Ovarian Cancer Controversy: When and How To Use Available Screening Methods.

1996 
: Ovarian cancer is the fourth most common cause of cancer death in American women. While the prognosis is excellent when the cancer is confined to the ovary, the majority of women are diagnosed after the tumor has spread to the upper abdomen, and their prognosis is poor. To diagnose the disease before it has spread, numerous studies have evaluated various methods of ovarian cancer screening. For example, such cytologic screens as cervical Papanicolaou smears and culdocentesis for cytologic analysis of cul-de-sac fluid have been studied, but they have been shown to be ineffective. Serum markers like CA-125 have proved useful in monitoring the progression of ovarian cancer after diagnosis, but the long list of other conditions that can elevate CA-125 hamper its usefulness in screening. Additional serum markers under current investigation include OVX-1, M-CSF, CA-15-3, CA-19-9, and TAG-72.3. Many investigators are studying imaging techniques such as transvaginal sonography (TVS). To distinguish between benign and malignant tumors seen in visualization studies, adjuncts such as color flow Doppler imaging to assess blood flow through a tumor, and tumor morphology indices that assign values to sonographic variables (eg, ovarian volume or cyst wall thickness) are also under study.
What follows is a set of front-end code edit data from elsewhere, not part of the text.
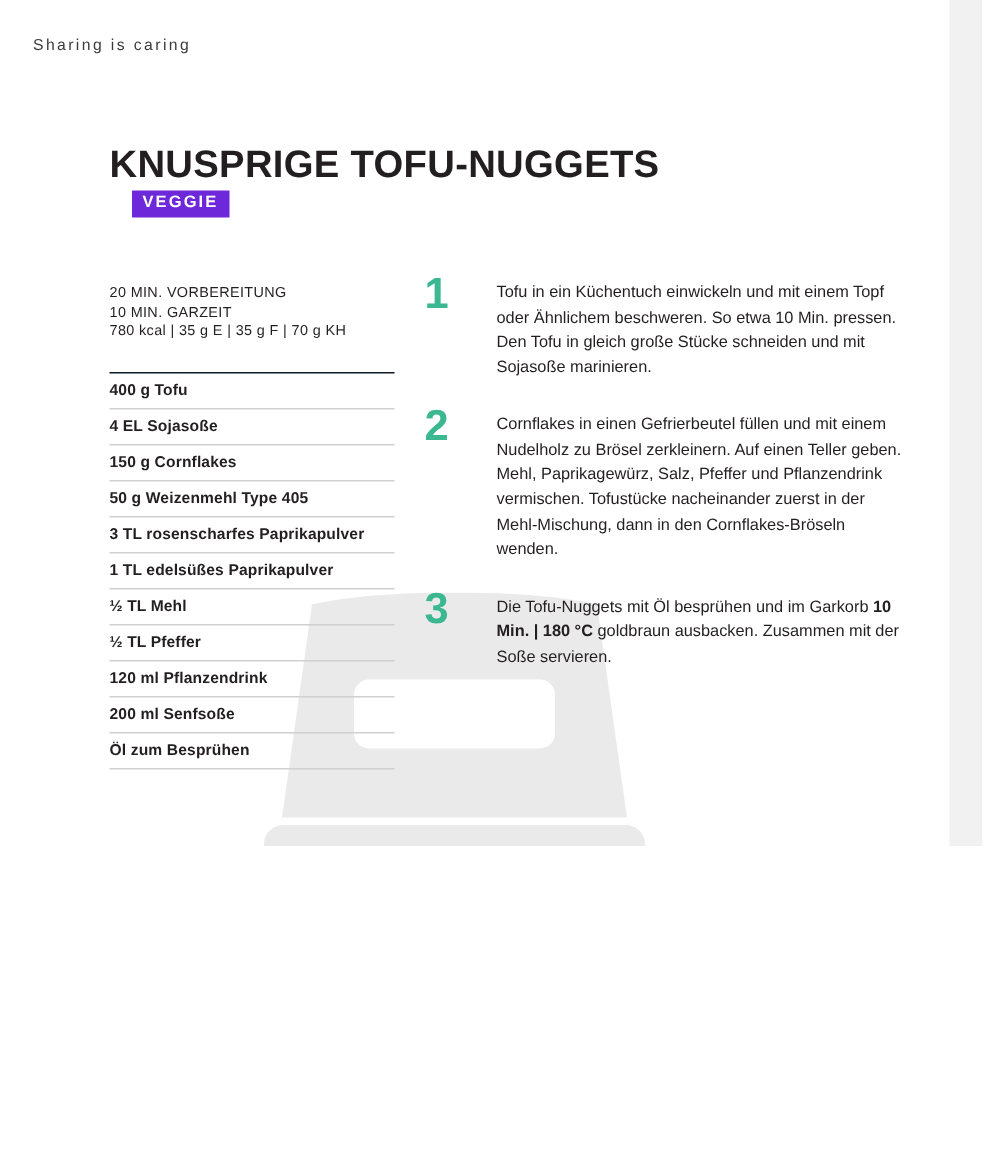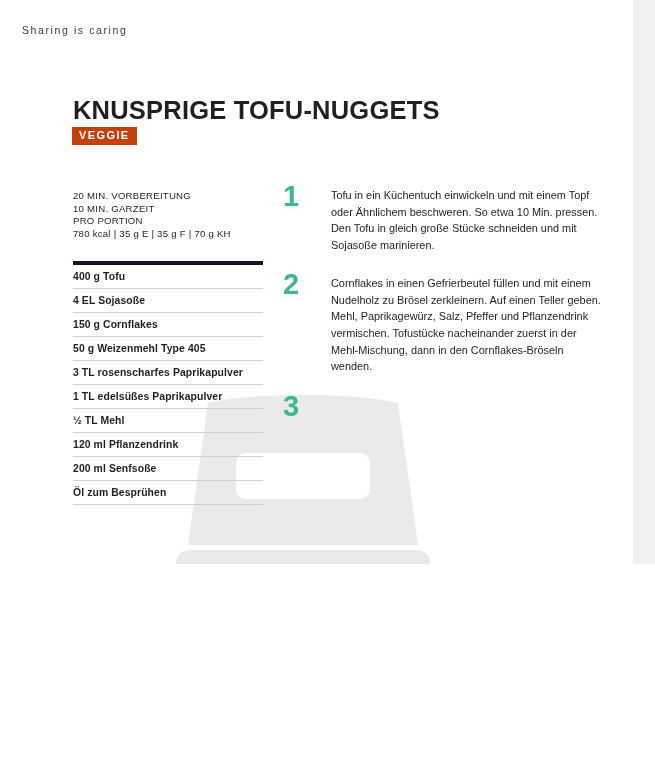--- a/index.html
+++ b/index.html
@@ -72,9 +72,9 @@
 
   .tag {
     position: absolute;
-    left: 72px;
+    left: 88px;
     top: 127px;
-    background: #c2410c;
+    background: #6d28d9;
     color: #ffffff;
     font-size: 11px;
     font-weight: bold;

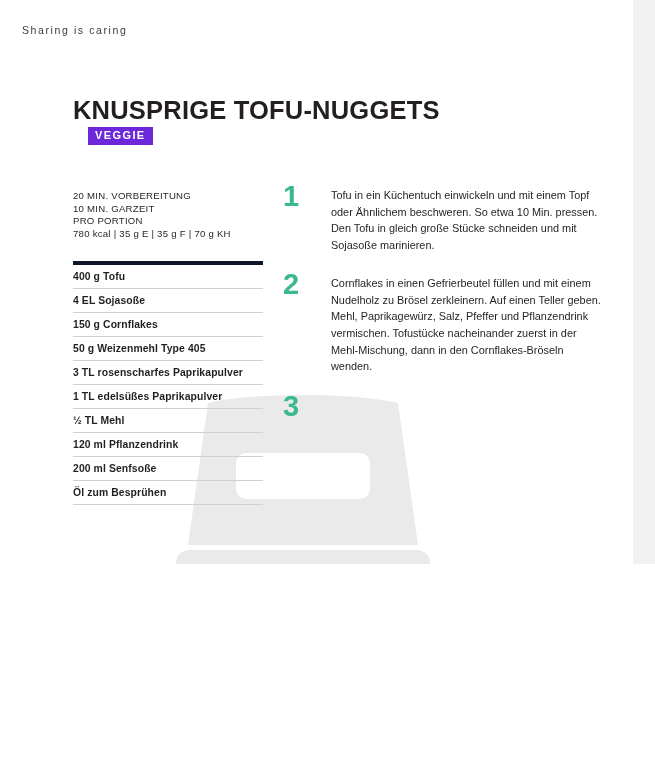--- a/index.html
+++ b/index.html
@@ -180,7 +180,6 @@
       <div class="meta">
         <div>20 MIN. VORBEREITUNG</div>
         <div>10 MIN. GARZEIT</div>
-        <div>PRO PORTION</div>
         <div>780 kcal | 35 g E | 35 g F | 70 g KH</div>
       </div>
 

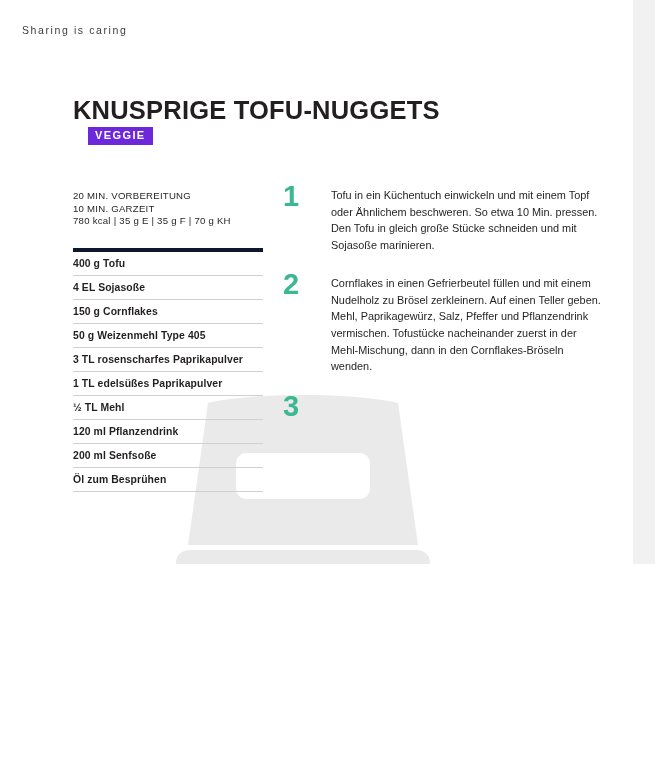--- a/index.html
+++ b/index.html
@@ -110,7 +110,7 @@
     padding: 6px 0 6px 0;
     letter-spacing: 0.1px;
   }
-  .ing:first-child { border-top: 4px solid #0f172a; }
+  .ing:first-child { border-top: 1px solid #0f172a; }
 
   
   .steps {

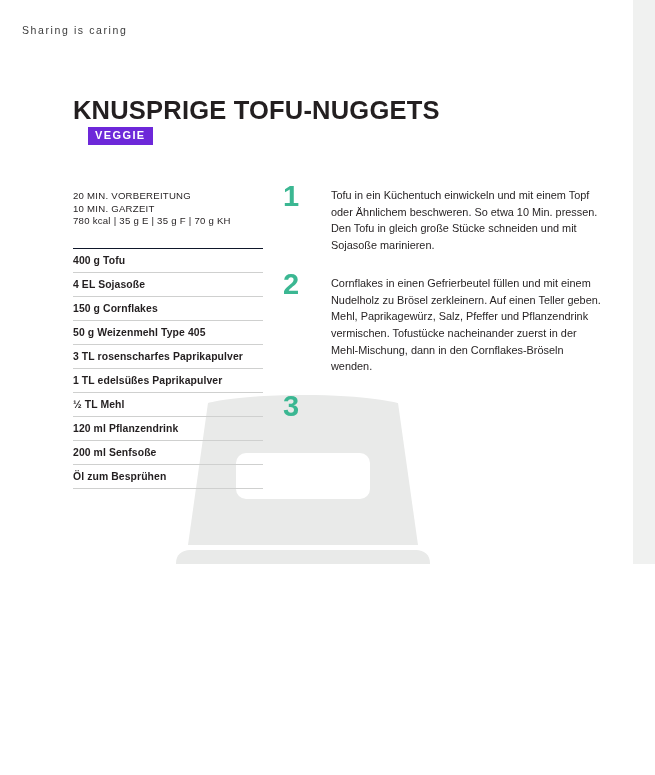--- a/index.html
+++ b/index.html
@@ -208,6 +208,9 @@
       </div>
       <div class="step">
         <div class="step-num">3</div>
+        <div class="step-text">
+          <span>Die Tofu-Nuggets mit Öl besprühen und im Garkorb </span><b>10 Min. | 180 °C</b><span> goldbraun ausbacken. Zusammen mit der Soße servieren.</span>
+        </div>
       </div>
     </div>
 

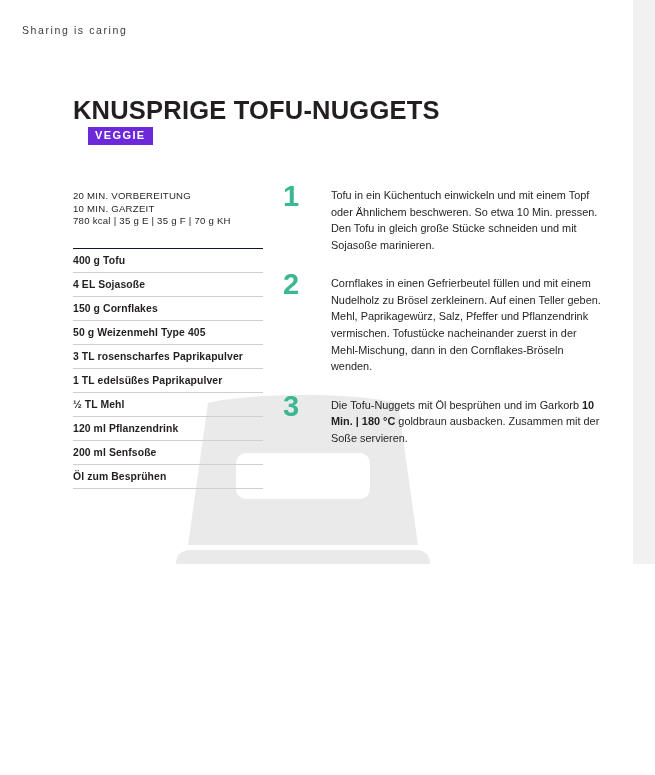--- a/index.html
+++ b/index.html
@@ -191,6 +191,7 @@
         <div class="ing">3 TL rosenscharfes Paprikapulver</div>
         <div class="ing">1 TL edelsüßes Paprikapulver</div>
         <div class="ing">½ TL Mehl</div>
+        <div class="ing">½ TL Pfeffer</div>
         <div class="ing">120 ml Pflanzendrink</div>
         <div class="ing">200 ml Senfsoße</div>
         <div class="ing">Öl zum Besprühen</div>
The National Cancer Institute is currently performing a multicenter, randomized screening trial for ovarian cancer using the combination of serum CA-125 and TVS. However, until the results of this trial become available, the combined use of serum CA-125 and TVS cannot be recommended for ovarian cancer screening in the general population; these tests should be limited to clinical research settings and to those patients with a documented family history of ovarian cancer.